● **What is being asked**: Give back exactly the line containing "#8b5cf6 -> #14532d" together with all the lines after it, ending at the final line below.

● **Stored data**:

————————

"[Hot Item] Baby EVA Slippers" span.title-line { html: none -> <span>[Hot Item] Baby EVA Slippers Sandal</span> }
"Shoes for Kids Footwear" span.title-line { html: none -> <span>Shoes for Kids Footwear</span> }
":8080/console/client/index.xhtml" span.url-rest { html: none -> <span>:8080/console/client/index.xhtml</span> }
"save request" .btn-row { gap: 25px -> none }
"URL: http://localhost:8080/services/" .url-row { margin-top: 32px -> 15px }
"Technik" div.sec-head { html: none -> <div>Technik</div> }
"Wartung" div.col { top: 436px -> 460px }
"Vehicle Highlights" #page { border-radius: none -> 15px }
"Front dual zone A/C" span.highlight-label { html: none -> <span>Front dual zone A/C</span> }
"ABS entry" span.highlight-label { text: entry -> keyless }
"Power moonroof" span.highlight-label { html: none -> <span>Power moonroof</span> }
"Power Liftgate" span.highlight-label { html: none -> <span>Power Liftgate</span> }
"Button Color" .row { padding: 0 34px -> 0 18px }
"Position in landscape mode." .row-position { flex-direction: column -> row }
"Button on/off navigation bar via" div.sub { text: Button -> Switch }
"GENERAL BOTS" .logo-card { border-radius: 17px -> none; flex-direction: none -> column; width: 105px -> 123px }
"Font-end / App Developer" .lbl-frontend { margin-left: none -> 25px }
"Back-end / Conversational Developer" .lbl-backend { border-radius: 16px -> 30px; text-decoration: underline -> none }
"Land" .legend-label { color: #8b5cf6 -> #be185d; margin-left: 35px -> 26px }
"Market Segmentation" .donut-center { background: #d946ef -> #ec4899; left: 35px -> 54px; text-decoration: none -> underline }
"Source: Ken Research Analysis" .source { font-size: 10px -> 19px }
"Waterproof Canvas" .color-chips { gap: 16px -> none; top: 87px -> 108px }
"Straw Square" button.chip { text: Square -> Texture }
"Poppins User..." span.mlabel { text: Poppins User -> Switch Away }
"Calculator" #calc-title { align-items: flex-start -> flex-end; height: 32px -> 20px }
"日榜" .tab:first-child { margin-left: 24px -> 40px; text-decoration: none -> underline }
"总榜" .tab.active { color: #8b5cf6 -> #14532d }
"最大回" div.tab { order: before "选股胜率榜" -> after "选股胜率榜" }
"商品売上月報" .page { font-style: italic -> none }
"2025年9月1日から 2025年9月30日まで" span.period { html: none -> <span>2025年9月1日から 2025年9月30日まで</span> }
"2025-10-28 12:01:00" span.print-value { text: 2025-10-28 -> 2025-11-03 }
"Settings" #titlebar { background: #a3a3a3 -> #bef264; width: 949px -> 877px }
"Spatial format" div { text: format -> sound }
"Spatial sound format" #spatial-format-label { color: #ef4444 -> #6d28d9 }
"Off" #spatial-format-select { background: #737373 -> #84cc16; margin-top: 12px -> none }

————————

● **Reply**:
"总榜" .tab.active { color: #8b5cf6 -> #14532d }
"最大回" div.tab { order: before "选股胜率榜" -> after "选股胜率榜" }
"商品売上月報" .page { font-style: italic -> none }
"2025年9月1日から 2025年9月30日まで" span.period { html: none -> <span>2025年9月1日から 2025年9月30日まで</span> }
"2025-10-28 12:01:00" span.print-value { text: 2025-10-28 -> 2025-11-03 }
"Settings" #titlebar { background: #a3a3a3 -> #bef264; width: 949px -> 877px }
"Spatial format" div { text: format -> sound }
"Spatial sound format" #spatial-format-label { color: #ef4444 -> #6d28d9 }
"Off" #spatial-format-select { background: #737373 -> #84cc16; margin-top: 12px -> none }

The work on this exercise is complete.